Гретч провожает грузовичок, снабдивший нас продуктами, в минуту нашего возвращения в фешенебельные апартаменты мисс Дэй в Ист-Сайде. Их с Деб вымотала безумная карусель четырёх последних дней, потому мы, трое, позволяем себе покемарить перед сборами на новоселье.

Ближе к семи, дубея, мы бредём по смерзшимся остаткам последнего снегопада. У меня при себе секретное оружие вьетконга, плюс порошкообразная субстанция, именуемая мескалином, и щепотка другого индийского деликатеса, известного как кокаин. «Что, если», начинаю я издалека, «Миссис и Мистер захотят шоу».
«Какое шоу?» - спрашивает Гретч.
«Секс-шоу?» - уточняет Деб.
«Угу. Похоже, именно на это он намекал на нашей последней встрече – я, это, ездил к нему, подбухнуть».
«Ты с дуба рухнул» - говорит Деб.
«Это безумие» - вторит ей Гретч. «Такие, как они, этим не занимаются. Разве нет?»
«Нет. А если занимаются, они уже не такие. И я думаю, именно это у него на уме – стать кем-то вроде…»
«Нас?» - говорит Деб.
«Точно. Нас. Молодых, модных, чумовых типов.
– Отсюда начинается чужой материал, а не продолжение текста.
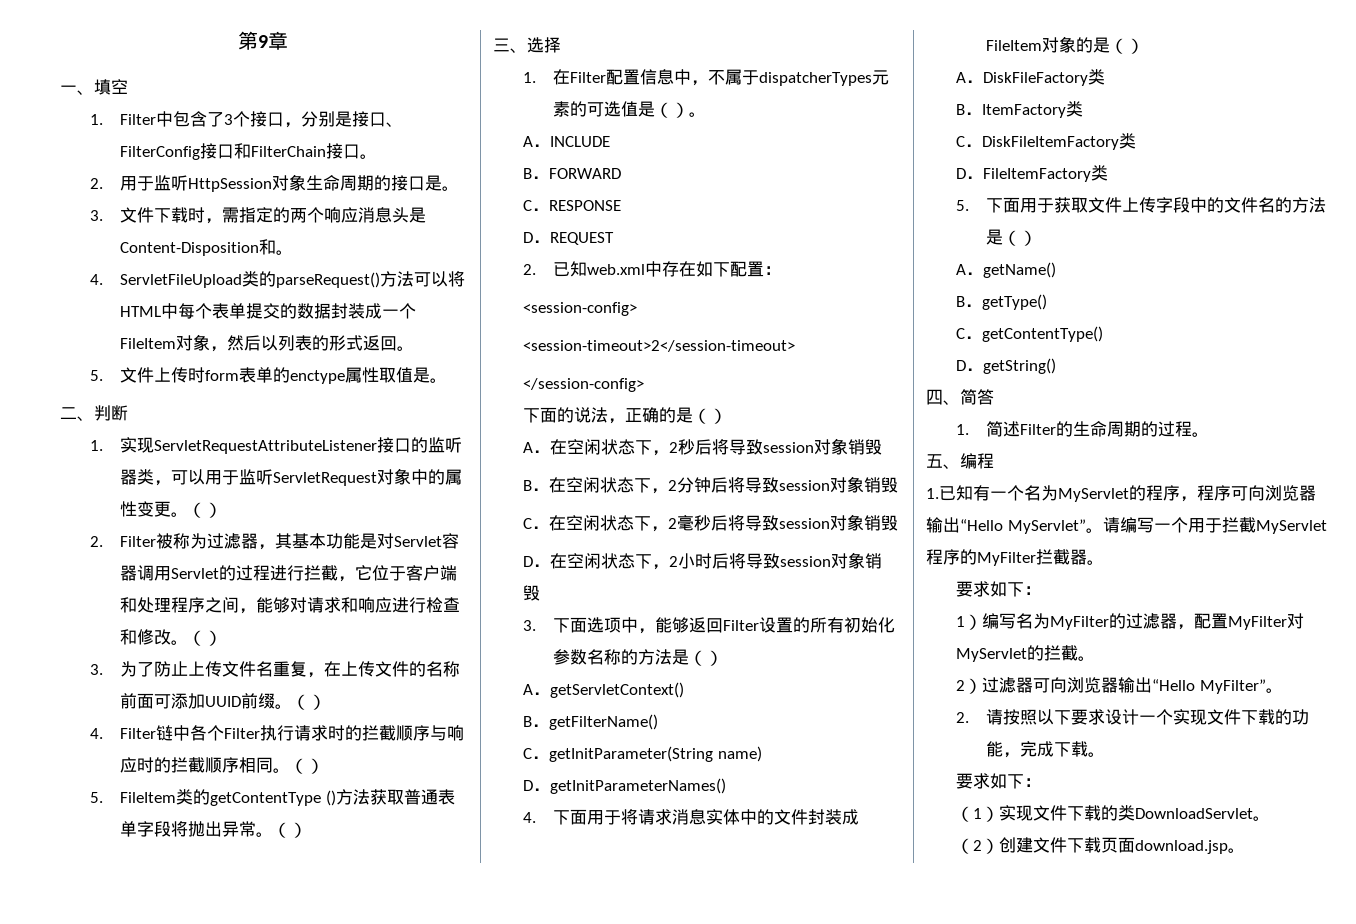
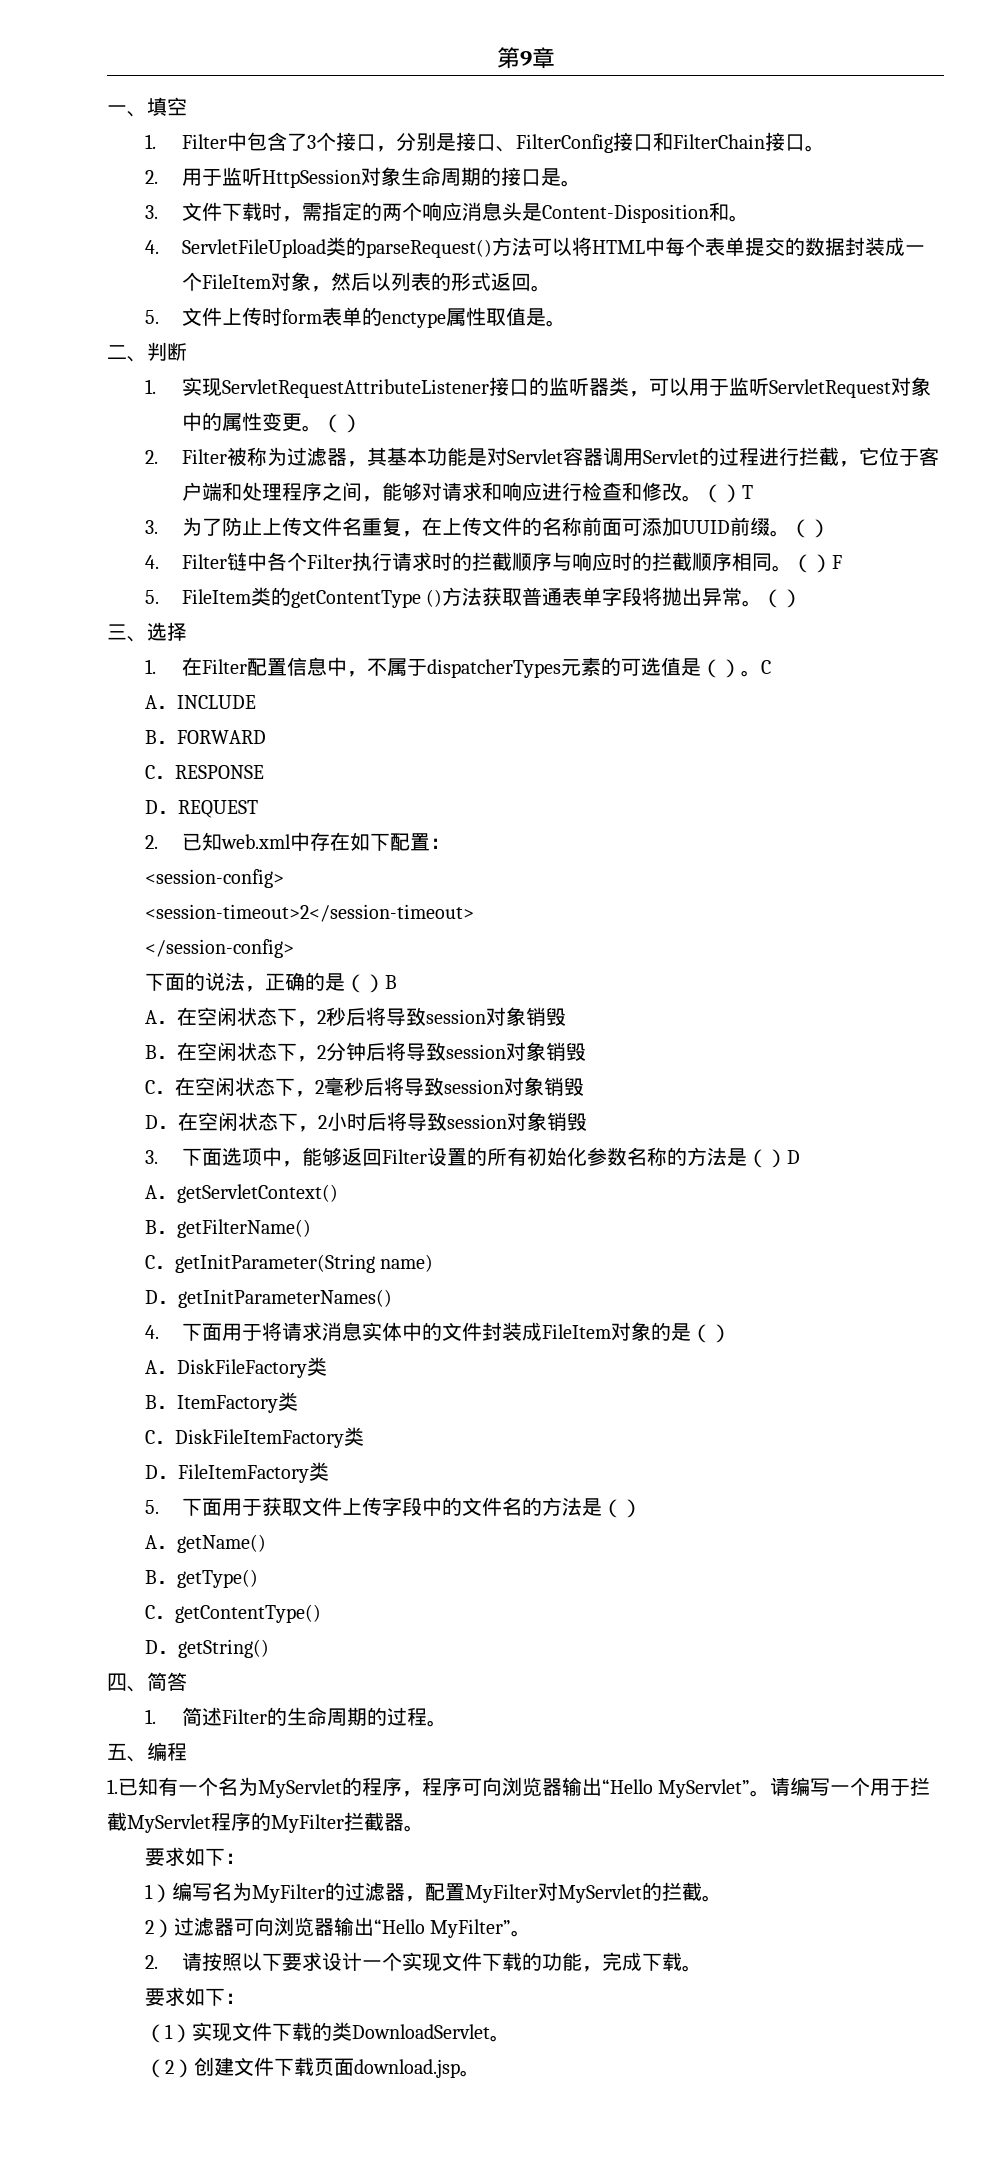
- 2. Filter被称为过滤器，其基本功能是对Servlet容器调用Servlet的过程进行拦截，它位于客户端和处理程序之间，能够对请求和响应进行检查和修改。（）
+ 2. Filter被称为过滤器，其基本功能是对Servlet容器调用Servlet的过程进行拦截，它位于客户端和处理程序之间，能够对请求和响应进行检查和修改。（）T
- 4. Filter链中各个Filter执行请求时的拦截顺序与响应时的拦截顺序相同。（）
+ 4. Filter链中各个Filter执行请求时的拦截顺序与响应时的拦截顺序相同。（）F
- 1.在Filter配置信息中，不属于dispatcherTypes元素的可选值是（）。
+ 1.在Filter配置信息中，不属于dispatcherTypes元素的可选值是（）。C
- 下面的说法，正确的是（）
+ 下面的说法，正确的是（）B
- 3.下面选项中，能够返回Filter设置的所有初始化参数名称的方法是（）
+ 3.下面选项中，能够返回Filter设置的所有初始化参数名称的方法是（）D

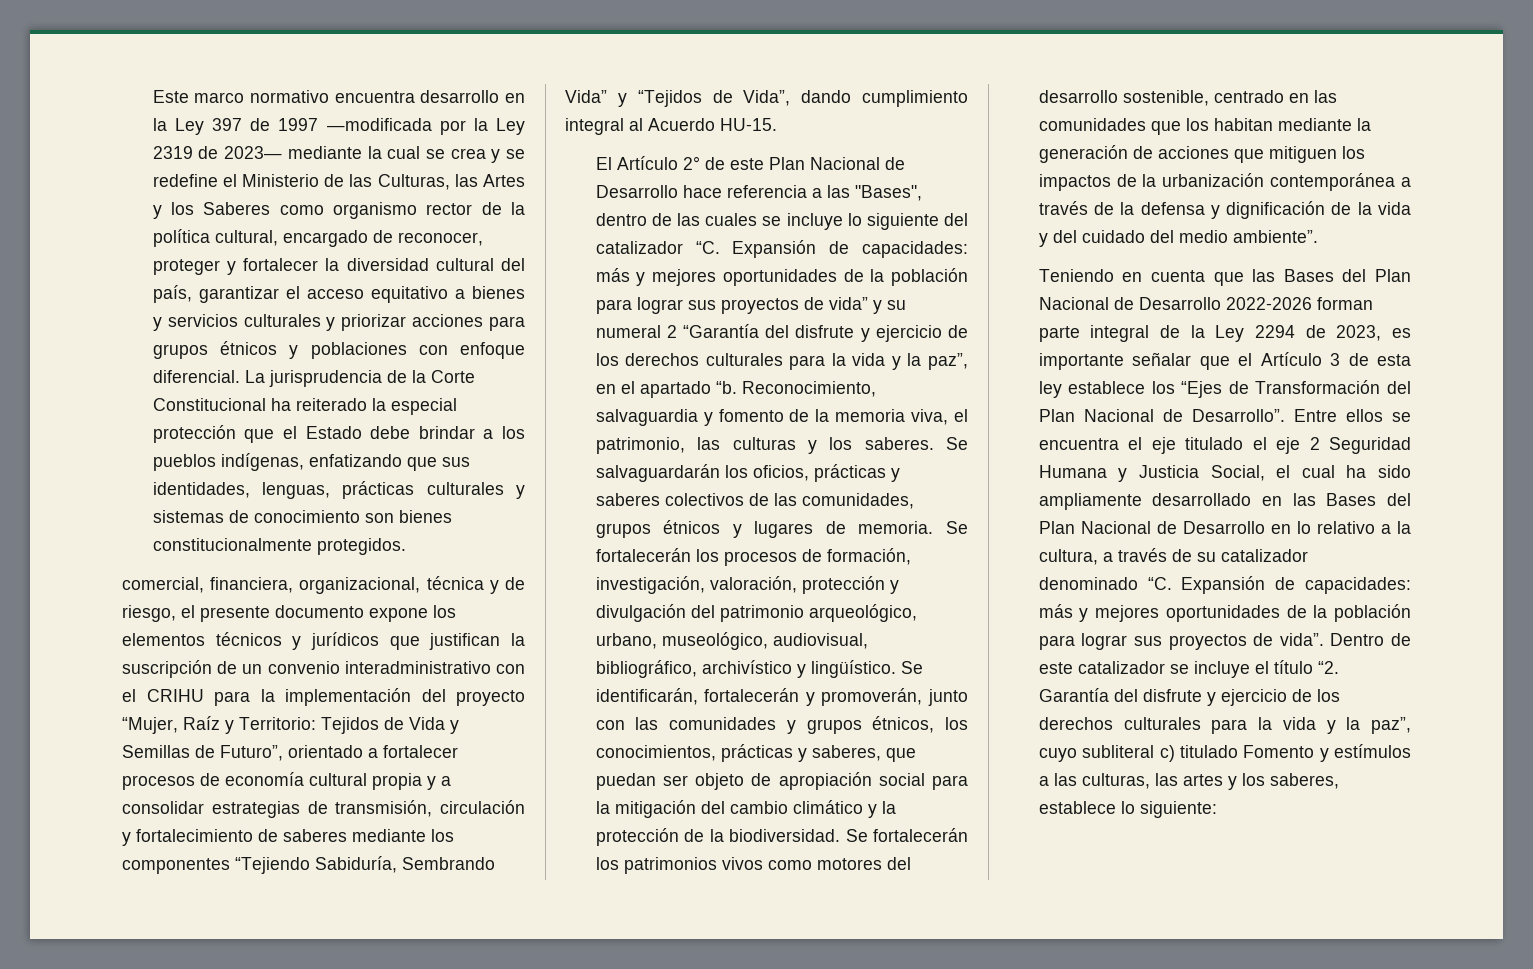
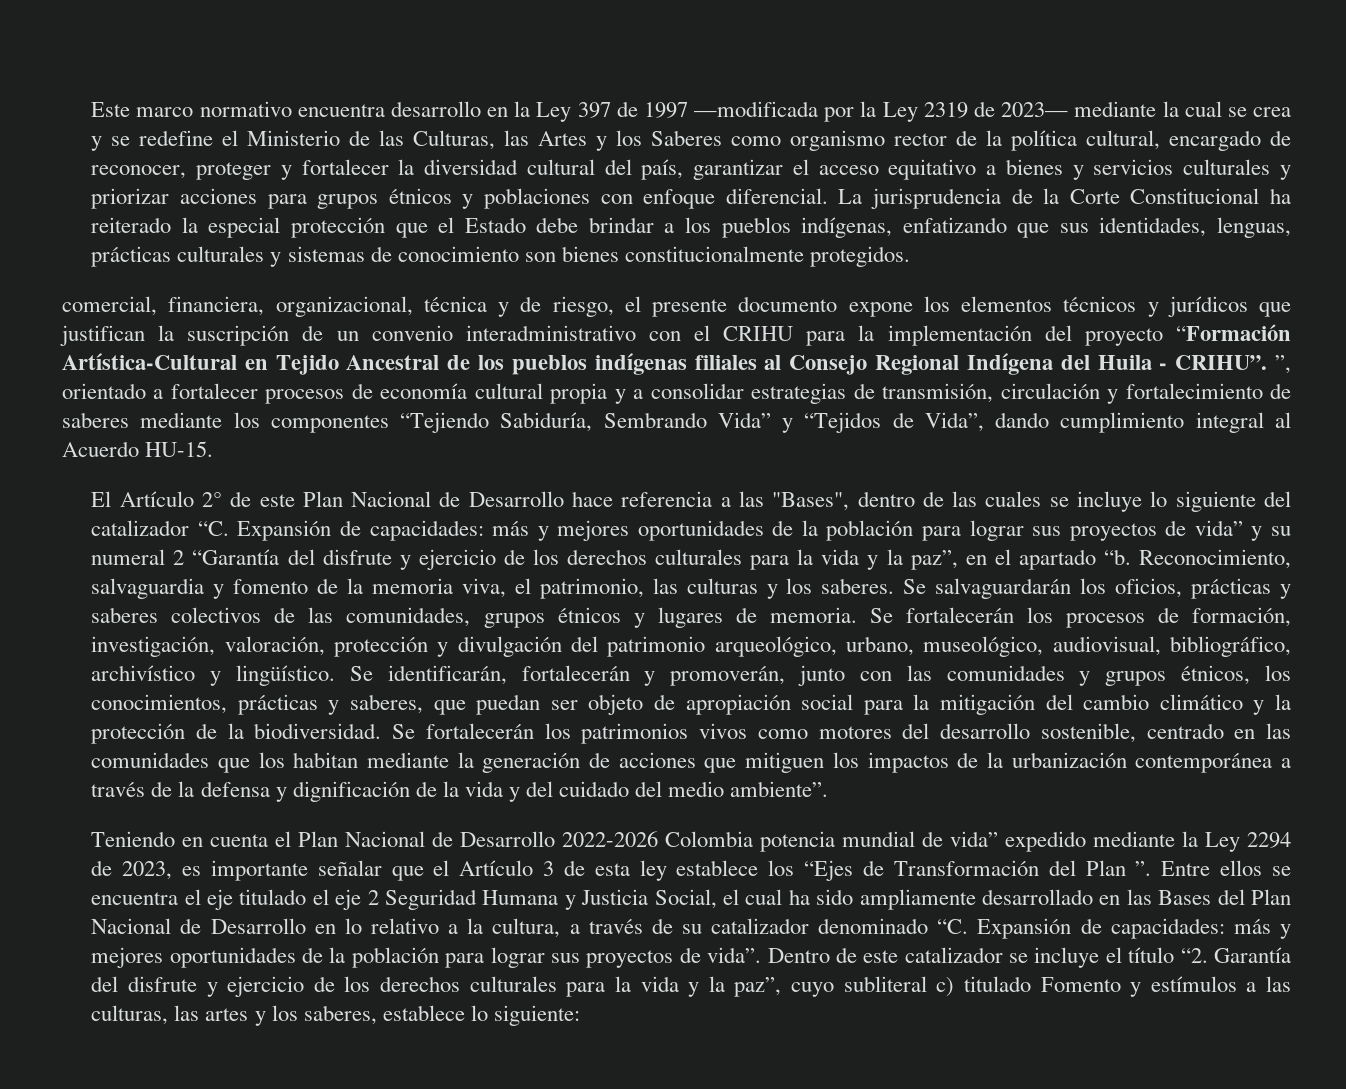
- comercial, financiera, organizacional, técnica y de riesgo, el presente documento expone los elementos técnicos y jurídicos que justifican la suscripción de un convenio interadministrativo con el CRIHU para la implementación del proyecto “Mujer, Raíz y Territorio: Tejidos de Vida y Semillas de Futuro”, orientado a fortalecer procesos de economía cultural propia y a consolidar estrategias de transmisión, circulación y fortalecimiento de saberes mediante los componentes “Tejiendo Sabiduría, Sembrando Vida” y “Tejidos de Vida”, dando cumplimiento integral al Acuerdo HU-15.
+ comercial, financiera, organizacional, técnica y de riesgo, el presente documento expone los elementos técnicos y jurídicos que justifican la suscripción de un convenio interadministrativo con el CRIHU para la implementación del proyecto “Formación Artística-Cultural en Tejido Ancestral de los pueblos indígenas filiales al Consejo Regional Indígena del Huila - CRIHU”. ”, orientado a fortalecer procesos de economía cultural propia y a consolidar estrategias de transmisión, circulación y fortalecimiento de saberes mediante los componentes “Tejiendo Sabiduría, Sembrando Vida” y “Tejidos de Vida”, dando cumplimiento integral al Acuerdo HU-15.
- Teniendo en cuenta que las Bases del Plan Nacional de Desarrollo 2022-2026 forman parte integral de la Ley 2294 de 2023, es importante señalar que el Artículo 3 de esta ley establece los “Ejes de Transformación del Plan Nacional de Desarrollo”.
+ Teniendo en cuenta el Plan Nacional de Desarrollo 2022-2026 Colombia potencia mundial de vida” expedido mediante la Ley 2294 de 2023, es importante señalar que el Artículo 3 de esta ley establece los “Ejes de Transformación del Plan ”.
Думаю, он подозревает, что мы этим балуемся».
«Ну да» - говорит Гретч – может, потому он к нам и липнет. Мы для него отбросы. Если что, пугнул пистолетом и забыл».
«Не, не» - оперативно ввожу я поправку - «Мы - стильные люди, бэби. Забыла? Новая богатая птичка в городе, её брат, его симпатичная невеста. Не думаю, что он стал бы якшаться с нищебродами. Таким, как он, самое-пресамое подавай».
«На эту идею с шоу я не подписываюсь» - говорит Деб – «Слышь, я вообще-то из хаты выбралась, чтобы этого красавца охмурить. Не опошляй мою мечту своими шоу, папаня. Не для этой жизни сценарий».
«Может и так. Но, допустим, наш случай – необычный».
«Я бы рискнула» - вносит свою лепту Гретч.
«Да ё* вашу мать» - ворчит Наследница Состояния. «Это бизнес, а не торч-поход. Устраивайте своё шоу потом, когда я его хорошо за задницу прихвачу. А пока остыньте – слишком много бабла на кону. Всё идёт прекрасно. Не сбивайте меня».
«Ну, а если он хочет шоу» - продолжаю настаивать я.
«Так пускай исходит слюнями, пока я не исполню свой номер».
«Почему бы не замутить для него, раз уж хочет» - говорит Гретч с надеждой.
«Если он именно этого хочет» - добавляю я – «то получит, полюбасу. Только не от нас, а от кого-то ещё».
«Бли-ин!» - взвывает Деб – «Ну хорошо, хорошо! Если ему действительно именно это надо».
«И его миссис» - напоминаю я – «не забывай про неё».
«Но меня очень сильно удивит, если они действительно хотят именно этого». - раздражённо высказывается элегантная мисс Дебора Дэй, когда мы прибываем к его новому обиталищу. Она минует вахтёра с такой уверенностью, что ему и в голову не приходит нас тормозить и выяснять, кто мы, собственно, такие. У неё охрененный опыт в обмишуривании вахтёров.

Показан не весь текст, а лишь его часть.